▸ **Task**
Could you count the lines in the data that contain "color"? Reply with the number only.

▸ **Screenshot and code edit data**
:::::
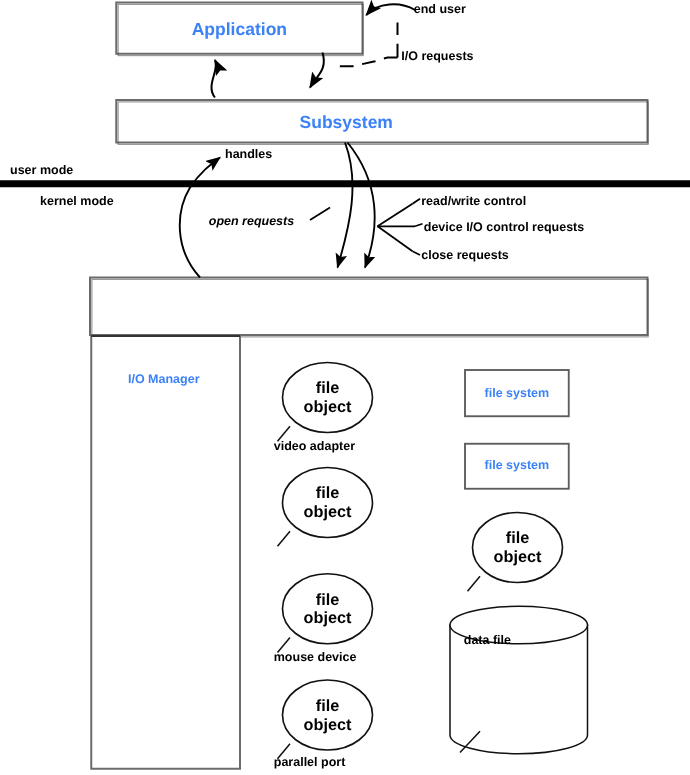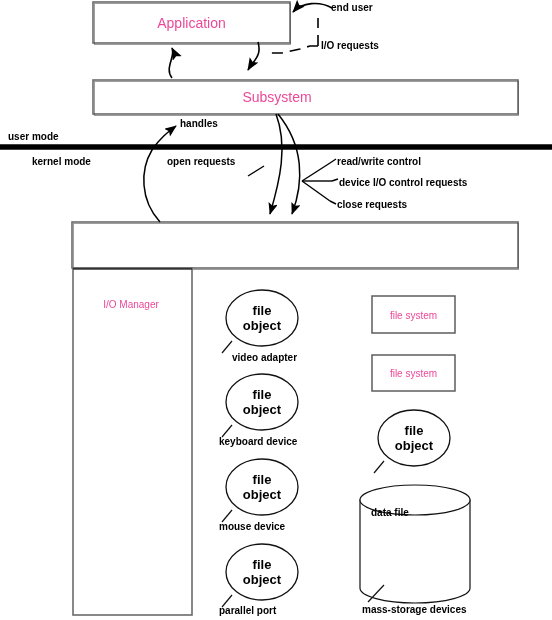--- a/index.html
+++ b/index.html
@@ -28,22 +28,22 @@
     position: absolute;
     font-weight: bold;
     color: #000000;
     white-space: nowrap;
     line-height: 1.15;
   }
   .lbl-13 { font-size: 10px; }
   .lbl-14 { font-size: 14px; }
   .box-label {
     position: absolute;
-    font-weight: normal;
-    color: #ec4899;
+    font-weight: bold;
+    color: #3b82f6;
     white-space: nowrap;
     text-align: right;
     transform: translate(-50%, -50%);
   }
   .ellipse-label {
     position: absolute;
     font-weight: bold;
     font-size: 13px;
     color: #000000;
     text-align: center;
@@ -180,29 +180,27 @@
   </div>
   <div class="ellipse-label" style="left:262px; top:572px;">
     <span>file</span><br>
     <span>object</span>
   </div>
   <div class="ellipse-label" style="left:414px; top:438px;">
     <span>file</span><br>
     <span>object</span>
   </div>
 
-  <div class="lbl lbl-13" style="left:219px; top:352px;margin-left:13px;">video adapter</div>
-  <div class="lbl lbl-13" style="left:219px; top:436px;">keyboard device</div>
+  <div class="lbl lbl-13" style="left:219px; top:352px;">video adapter</div>
   <div class="lbl lbl-13" style="left:219px; top:521px;">mouse device</div>
   <div class="lbl lbl-13" style="left:219px; top:605px;">parallel port</div>
   <div class="lbl lbl-13" style="left:371px; top:472px;margin-top:35px;">data file</div>
 
-  <div class="lbl lbl-13" style="left:362px; top:604px;">mass-storage devices</div>
 
   <div class="lbl lbl-13" style="left:331px; top:2px;">end user</div>
   <div class="lbl lbl-13" style="left:321px; top:40px;">I/O requests</div>
   <div class="lbl lbl-13" style="left:180px; top:118px;">handles</div>
-  <div class="lbl lbl-13" style="left:167px; top:156px;">open requests</div>
+  <div class="lbl lbl-13" style="left:167px; top:172px;font-style:italic;">open requests</div>
   <div class="lbl lbl-13" style="left:337px; top:156px;">read/write control</div>
   <div class="lbl lbl-13" style="left:339px; top:177px;">device I/O control requests</div>
   <div class="lbl lbl-13" style="left:337px; top:199px;">close requests</div>
 
 </div>
 
 </body></html>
:::::
▸ **Solution**
4